Im Streit um die WM-Fernsehrechte schauen ARD und ZDF begehrlich nach England. Dort müssen alle Spiele im Free-TV laufen. Doch die Kirch-Gruppe versucht gerade, das entsprechende Gesetz zu kippen

von STEFFEN GRIMBERG

Wenn man in der gegenwärtigen Debatte über die Übertragungsrechte der kommenden Fußballweltmeisterschaften nicht mehr weiter weiß, hilft der Blick ins Mutterland dieser Ballsportart: In Großbritannien steht Nationalfußball gewissermaßen unter Naturschutz, sämtliche Spiele aller Welt- und sogar die der Europameisterschaften müssen live im Free-TV gezeigt werden.

„Sehr sympathisch“, fand denn auch der ARD-Vorsitzende Fritz Pleitgen die Regelung und nutzte die jüngste Ausgabe von „Sabine Christiansen“ zur nochmaligen Darstellung seiner Sicht auf die so spektakulär gescheiterten Verhandlungen mit der Kirch-Gruppe.

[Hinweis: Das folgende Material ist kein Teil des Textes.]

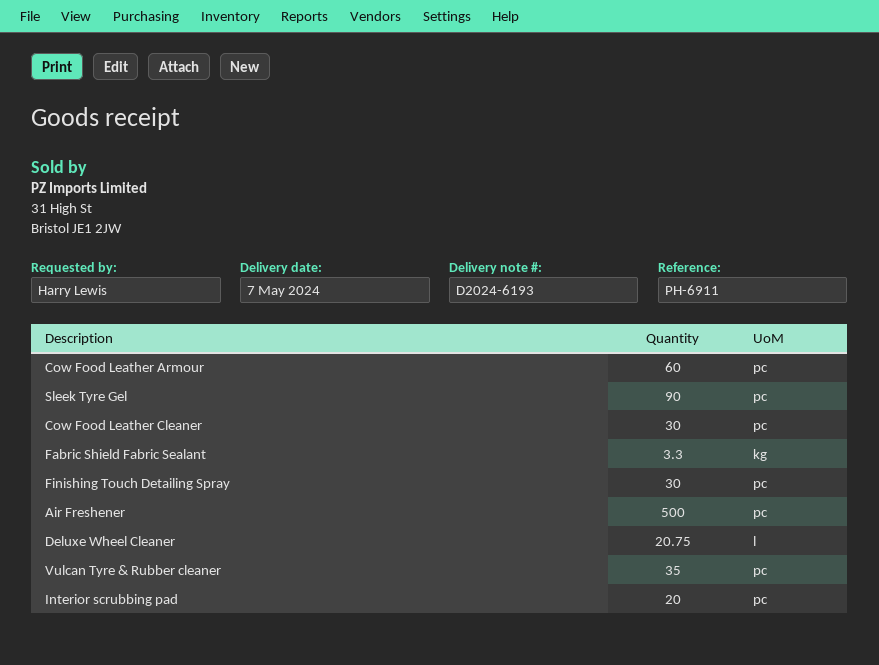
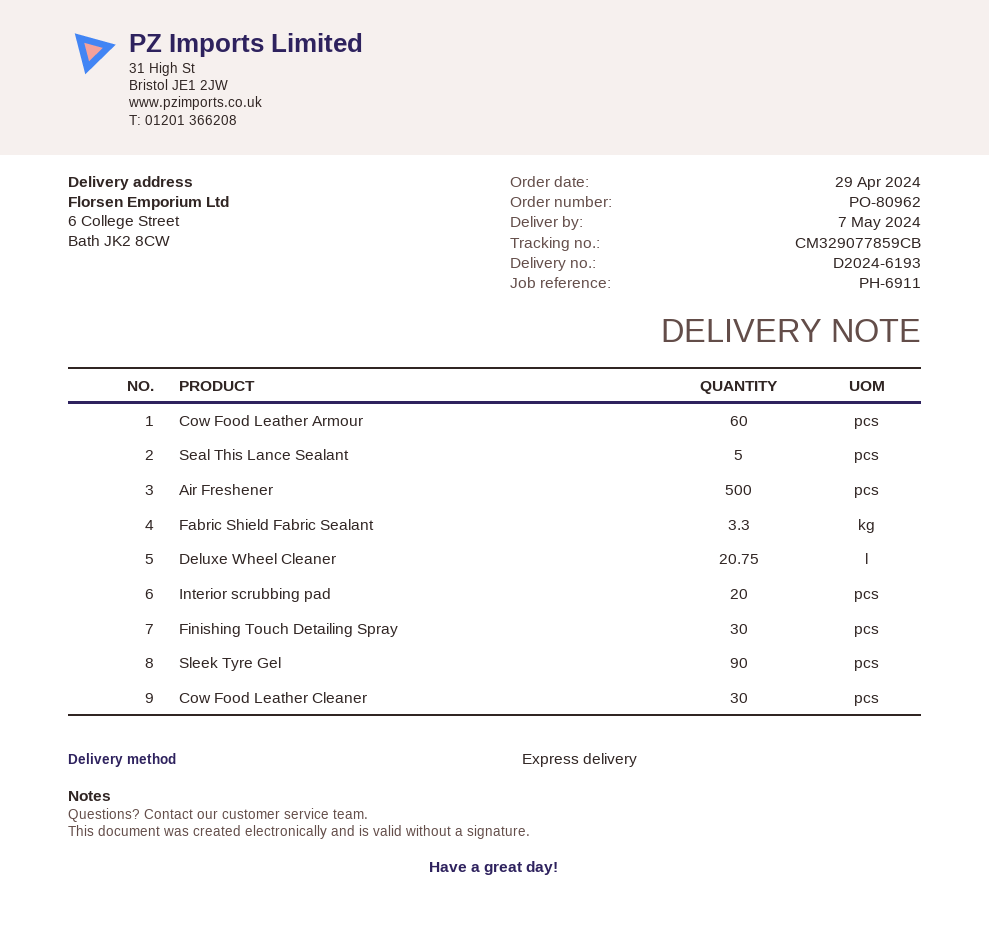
Vulcan Tyre & Rubber cleaner: 35 -> none
Seal This Lance Sealant: none -> 5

Weil man in-house diskutierte, bleib auch der Dissenz zwischen den einzelnen Anstalten außen vor, obwohl NDR-Intendant Jobst Plog in der Welt am Sonntag noch einmal nachgelegt und sich selbst als Verhandlungsführer für mögliche neue Runden empfohlen hatte. Dazu scheint es vorerst ohenhin nicht zu kommen: Auch wenn Pleitgen Optimismus („Man sieht sich oft zweimal!“) predigte, bleibt die Absage der Kirch-Gruppe auf derartige Avancen: „Da wir nicht aus der Tür gegangen sind, müssen wir auch nicht wieder reinkommen“, so Kirch-Vize Dieter Hahn.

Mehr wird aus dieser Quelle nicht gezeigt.